▶ **What to produce**: Copy whichever lines of the data hold the word "follows".

___ Source data ___

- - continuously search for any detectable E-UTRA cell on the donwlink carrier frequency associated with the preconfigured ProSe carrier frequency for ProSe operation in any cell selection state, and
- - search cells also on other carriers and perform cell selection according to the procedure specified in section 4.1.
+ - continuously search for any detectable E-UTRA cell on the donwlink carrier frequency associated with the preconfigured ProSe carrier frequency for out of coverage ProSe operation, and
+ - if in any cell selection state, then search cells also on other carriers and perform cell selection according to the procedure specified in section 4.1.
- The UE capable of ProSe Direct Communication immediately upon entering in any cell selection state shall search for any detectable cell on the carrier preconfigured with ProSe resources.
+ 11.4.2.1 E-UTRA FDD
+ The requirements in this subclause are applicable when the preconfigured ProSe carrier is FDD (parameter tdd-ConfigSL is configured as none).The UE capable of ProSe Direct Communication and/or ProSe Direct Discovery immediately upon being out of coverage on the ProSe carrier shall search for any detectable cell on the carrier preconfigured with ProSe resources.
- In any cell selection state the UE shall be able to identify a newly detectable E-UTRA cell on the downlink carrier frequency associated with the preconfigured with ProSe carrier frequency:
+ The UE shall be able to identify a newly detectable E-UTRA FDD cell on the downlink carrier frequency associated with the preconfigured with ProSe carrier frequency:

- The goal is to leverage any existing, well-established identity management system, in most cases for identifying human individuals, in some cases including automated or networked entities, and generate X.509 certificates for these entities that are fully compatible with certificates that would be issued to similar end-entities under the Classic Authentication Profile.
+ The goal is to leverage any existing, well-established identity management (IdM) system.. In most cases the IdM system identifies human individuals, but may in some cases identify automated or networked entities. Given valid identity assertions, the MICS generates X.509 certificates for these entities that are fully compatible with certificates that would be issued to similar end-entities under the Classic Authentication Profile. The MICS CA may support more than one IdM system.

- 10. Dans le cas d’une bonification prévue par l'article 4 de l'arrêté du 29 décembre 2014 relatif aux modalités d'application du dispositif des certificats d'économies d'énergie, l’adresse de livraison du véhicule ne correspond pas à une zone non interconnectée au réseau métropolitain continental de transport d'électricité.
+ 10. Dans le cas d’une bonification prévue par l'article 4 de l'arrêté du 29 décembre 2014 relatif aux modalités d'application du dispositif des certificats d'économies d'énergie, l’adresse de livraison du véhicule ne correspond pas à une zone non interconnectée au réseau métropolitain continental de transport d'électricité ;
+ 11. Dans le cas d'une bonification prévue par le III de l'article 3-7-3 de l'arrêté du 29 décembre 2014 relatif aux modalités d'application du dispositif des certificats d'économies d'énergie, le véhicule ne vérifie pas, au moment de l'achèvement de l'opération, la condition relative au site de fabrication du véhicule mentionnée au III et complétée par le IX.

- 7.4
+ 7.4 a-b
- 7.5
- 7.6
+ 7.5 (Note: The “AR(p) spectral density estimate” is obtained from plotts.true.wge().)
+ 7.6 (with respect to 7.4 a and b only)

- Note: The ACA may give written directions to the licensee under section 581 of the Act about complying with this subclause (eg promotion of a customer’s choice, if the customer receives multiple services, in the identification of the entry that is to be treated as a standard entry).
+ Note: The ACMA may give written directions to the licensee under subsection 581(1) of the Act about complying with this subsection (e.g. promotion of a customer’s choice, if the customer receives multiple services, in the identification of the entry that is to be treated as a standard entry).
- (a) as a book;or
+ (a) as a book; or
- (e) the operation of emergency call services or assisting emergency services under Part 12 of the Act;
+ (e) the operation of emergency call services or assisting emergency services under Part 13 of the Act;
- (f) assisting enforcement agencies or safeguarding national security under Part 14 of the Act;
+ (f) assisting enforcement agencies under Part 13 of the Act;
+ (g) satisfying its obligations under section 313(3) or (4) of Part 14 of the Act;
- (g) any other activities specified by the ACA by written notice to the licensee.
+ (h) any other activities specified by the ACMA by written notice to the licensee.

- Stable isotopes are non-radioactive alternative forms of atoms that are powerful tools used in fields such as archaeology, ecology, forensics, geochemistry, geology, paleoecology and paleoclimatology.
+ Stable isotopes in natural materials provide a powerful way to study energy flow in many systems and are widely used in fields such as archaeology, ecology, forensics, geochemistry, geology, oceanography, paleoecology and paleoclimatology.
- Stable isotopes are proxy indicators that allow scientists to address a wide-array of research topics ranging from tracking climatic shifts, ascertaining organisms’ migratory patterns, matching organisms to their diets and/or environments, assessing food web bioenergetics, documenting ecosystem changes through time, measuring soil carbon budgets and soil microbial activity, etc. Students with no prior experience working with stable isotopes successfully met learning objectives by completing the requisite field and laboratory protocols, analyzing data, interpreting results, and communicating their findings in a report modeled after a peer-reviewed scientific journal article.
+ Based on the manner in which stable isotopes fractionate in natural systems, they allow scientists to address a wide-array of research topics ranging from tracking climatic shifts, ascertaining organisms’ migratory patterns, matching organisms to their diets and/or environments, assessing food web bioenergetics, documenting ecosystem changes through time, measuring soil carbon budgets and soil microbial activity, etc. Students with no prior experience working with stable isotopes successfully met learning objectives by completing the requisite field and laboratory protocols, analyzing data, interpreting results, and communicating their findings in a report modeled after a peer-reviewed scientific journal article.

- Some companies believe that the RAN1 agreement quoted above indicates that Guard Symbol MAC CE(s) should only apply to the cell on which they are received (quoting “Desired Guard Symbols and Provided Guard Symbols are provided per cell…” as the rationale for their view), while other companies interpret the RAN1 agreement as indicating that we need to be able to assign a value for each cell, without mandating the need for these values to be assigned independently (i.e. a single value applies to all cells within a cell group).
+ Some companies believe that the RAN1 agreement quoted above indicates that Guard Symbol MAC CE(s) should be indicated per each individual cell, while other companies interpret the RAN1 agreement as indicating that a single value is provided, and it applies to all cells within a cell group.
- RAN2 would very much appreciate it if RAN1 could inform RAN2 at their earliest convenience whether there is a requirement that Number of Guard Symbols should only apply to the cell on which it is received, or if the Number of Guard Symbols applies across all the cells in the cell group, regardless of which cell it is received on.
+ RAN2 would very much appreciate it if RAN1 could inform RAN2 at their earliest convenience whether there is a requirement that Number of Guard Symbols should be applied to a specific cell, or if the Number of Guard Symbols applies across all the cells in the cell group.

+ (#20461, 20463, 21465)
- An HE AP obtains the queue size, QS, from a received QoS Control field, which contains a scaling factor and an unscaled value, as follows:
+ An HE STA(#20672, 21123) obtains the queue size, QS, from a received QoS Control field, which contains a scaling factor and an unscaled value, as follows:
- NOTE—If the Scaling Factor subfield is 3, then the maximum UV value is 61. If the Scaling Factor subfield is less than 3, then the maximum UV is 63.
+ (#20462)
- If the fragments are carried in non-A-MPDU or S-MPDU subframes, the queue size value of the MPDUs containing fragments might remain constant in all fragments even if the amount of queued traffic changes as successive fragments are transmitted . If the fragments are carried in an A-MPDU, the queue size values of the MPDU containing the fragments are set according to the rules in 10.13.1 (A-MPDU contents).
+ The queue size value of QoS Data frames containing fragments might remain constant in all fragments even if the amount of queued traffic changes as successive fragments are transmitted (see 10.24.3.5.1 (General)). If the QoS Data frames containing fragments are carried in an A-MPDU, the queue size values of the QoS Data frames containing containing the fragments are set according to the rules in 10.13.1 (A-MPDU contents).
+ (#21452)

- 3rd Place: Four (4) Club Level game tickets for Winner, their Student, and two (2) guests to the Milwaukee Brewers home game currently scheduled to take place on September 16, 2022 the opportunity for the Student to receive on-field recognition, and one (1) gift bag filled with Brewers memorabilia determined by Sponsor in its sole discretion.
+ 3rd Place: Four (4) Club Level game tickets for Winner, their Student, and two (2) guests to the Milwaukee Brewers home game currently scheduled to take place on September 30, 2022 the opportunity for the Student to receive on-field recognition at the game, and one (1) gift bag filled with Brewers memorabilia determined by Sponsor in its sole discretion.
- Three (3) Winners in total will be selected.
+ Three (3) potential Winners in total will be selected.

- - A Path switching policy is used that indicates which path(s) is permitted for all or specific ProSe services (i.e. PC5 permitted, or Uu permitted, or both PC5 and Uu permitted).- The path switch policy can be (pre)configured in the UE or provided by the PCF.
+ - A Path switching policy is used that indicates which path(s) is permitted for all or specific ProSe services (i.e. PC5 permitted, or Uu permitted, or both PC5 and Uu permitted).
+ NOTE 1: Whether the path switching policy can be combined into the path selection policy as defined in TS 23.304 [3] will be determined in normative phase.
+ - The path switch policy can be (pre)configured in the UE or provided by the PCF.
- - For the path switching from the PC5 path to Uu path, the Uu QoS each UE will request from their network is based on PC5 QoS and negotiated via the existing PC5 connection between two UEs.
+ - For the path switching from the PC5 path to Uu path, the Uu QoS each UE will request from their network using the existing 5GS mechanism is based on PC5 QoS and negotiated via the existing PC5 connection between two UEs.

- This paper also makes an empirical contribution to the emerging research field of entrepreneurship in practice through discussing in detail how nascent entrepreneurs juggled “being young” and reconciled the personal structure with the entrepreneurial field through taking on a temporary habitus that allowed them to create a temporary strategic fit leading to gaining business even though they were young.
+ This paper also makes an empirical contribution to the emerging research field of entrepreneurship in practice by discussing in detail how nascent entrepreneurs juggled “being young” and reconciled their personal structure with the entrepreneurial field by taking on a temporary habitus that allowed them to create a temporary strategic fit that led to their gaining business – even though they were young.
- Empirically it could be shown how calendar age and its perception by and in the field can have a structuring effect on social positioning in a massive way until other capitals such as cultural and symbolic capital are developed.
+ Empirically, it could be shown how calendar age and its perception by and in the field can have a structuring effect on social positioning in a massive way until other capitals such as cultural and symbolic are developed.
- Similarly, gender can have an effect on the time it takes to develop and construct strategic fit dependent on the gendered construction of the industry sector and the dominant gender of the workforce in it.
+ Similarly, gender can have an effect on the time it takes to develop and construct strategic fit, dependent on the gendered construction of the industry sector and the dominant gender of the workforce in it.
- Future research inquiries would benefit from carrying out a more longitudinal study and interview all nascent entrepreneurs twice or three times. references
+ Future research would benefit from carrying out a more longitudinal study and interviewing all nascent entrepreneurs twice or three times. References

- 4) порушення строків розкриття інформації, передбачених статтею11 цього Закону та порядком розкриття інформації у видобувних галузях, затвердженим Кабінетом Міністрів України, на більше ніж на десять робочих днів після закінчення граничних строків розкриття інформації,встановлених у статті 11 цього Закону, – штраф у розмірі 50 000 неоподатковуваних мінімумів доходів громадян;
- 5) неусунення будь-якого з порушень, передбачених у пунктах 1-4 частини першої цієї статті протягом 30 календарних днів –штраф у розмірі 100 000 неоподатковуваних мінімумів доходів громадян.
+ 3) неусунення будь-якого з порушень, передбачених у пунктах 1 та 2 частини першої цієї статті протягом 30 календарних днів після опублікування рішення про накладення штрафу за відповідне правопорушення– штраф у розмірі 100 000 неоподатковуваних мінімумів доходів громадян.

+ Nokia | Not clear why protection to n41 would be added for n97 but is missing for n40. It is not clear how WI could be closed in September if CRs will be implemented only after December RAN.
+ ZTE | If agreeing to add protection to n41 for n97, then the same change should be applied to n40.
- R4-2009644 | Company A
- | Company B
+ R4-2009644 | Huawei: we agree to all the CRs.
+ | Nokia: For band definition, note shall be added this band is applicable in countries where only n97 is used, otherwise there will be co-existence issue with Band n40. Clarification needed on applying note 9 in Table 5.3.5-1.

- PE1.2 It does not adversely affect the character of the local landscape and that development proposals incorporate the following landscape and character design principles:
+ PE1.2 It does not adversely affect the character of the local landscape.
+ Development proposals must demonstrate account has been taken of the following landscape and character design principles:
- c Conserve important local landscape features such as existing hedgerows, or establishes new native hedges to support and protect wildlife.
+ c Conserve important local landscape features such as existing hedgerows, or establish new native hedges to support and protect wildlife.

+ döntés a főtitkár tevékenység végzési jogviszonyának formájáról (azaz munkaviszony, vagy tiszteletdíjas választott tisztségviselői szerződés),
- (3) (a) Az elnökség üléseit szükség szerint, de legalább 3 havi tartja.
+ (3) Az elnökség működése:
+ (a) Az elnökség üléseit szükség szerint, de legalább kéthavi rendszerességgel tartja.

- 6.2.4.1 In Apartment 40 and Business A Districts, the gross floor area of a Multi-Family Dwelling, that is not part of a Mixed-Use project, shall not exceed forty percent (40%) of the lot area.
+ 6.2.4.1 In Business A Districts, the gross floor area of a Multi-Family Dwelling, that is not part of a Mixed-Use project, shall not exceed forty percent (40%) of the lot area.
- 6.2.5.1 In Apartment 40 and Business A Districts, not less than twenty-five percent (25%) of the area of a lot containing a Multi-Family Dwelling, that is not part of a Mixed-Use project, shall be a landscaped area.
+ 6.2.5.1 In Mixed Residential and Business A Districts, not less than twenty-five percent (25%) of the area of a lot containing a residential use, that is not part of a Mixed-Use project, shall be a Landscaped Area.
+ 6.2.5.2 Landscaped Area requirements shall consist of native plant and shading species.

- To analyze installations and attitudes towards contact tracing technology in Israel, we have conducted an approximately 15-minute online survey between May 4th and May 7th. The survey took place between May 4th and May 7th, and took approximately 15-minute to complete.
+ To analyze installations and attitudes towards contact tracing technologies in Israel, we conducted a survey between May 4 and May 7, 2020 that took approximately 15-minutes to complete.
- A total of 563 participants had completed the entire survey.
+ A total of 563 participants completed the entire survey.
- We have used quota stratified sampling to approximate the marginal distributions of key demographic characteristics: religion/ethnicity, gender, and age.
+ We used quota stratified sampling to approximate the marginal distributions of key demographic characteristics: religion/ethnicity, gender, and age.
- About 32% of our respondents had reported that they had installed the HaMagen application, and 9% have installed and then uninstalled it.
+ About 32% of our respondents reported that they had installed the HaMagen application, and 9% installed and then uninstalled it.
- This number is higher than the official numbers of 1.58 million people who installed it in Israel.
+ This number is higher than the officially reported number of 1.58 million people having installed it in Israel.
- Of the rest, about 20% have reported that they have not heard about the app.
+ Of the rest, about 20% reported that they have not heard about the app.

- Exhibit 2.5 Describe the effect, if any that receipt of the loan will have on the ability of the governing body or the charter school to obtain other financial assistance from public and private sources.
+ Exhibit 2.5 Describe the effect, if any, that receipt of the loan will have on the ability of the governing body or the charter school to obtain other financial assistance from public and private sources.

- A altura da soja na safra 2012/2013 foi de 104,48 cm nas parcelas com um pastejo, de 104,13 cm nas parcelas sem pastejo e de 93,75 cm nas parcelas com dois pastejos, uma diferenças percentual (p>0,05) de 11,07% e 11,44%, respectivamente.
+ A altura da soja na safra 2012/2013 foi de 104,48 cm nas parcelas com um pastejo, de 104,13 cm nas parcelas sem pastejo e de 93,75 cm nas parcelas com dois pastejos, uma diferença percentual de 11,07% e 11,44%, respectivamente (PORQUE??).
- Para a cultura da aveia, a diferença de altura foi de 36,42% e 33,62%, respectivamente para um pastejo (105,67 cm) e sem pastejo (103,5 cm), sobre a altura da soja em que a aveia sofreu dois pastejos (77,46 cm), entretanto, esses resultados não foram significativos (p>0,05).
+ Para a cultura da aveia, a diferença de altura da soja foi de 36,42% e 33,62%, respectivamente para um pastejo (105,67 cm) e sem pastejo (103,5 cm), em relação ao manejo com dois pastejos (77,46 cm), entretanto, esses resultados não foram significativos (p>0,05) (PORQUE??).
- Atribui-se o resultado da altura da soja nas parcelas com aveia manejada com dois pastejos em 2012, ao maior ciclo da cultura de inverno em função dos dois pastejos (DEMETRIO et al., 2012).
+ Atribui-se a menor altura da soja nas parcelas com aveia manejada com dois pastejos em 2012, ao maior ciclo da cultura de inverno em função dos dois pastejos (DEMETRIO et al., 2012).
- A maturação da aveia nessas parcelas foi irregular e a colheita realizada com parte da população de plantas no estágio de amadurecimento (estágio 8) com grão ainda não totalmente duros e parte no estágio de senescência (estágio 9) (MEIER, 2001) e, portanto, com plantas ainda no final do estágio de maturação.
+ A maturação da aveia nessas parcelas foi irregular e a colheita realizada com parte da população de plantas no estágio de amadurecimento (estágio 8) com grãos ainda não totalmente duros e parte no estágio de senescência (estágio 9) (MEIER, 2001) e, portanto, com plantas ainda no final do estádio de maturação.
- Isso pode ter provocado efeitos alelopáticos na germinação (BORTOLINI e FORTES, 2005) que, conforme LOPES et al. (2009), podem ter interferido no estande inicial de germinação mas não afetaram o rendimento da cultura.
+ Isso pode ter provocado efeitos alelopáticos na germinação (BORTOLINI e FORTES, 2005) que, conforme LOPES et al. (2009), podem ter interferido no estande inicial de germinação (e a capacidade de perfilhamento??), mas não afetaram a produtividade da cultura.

___

▶ **Answer to the problem**:
- An HE AP obtains the queue size, QS, from a received QoS Control field, which contains a scaling factor and an unscaled value, as follows:
+ An HE STA(#20672, 21123) obtains the queue size, QS, from a received QoS Control field, which contains a scaling factor and an unscaled value, as follows:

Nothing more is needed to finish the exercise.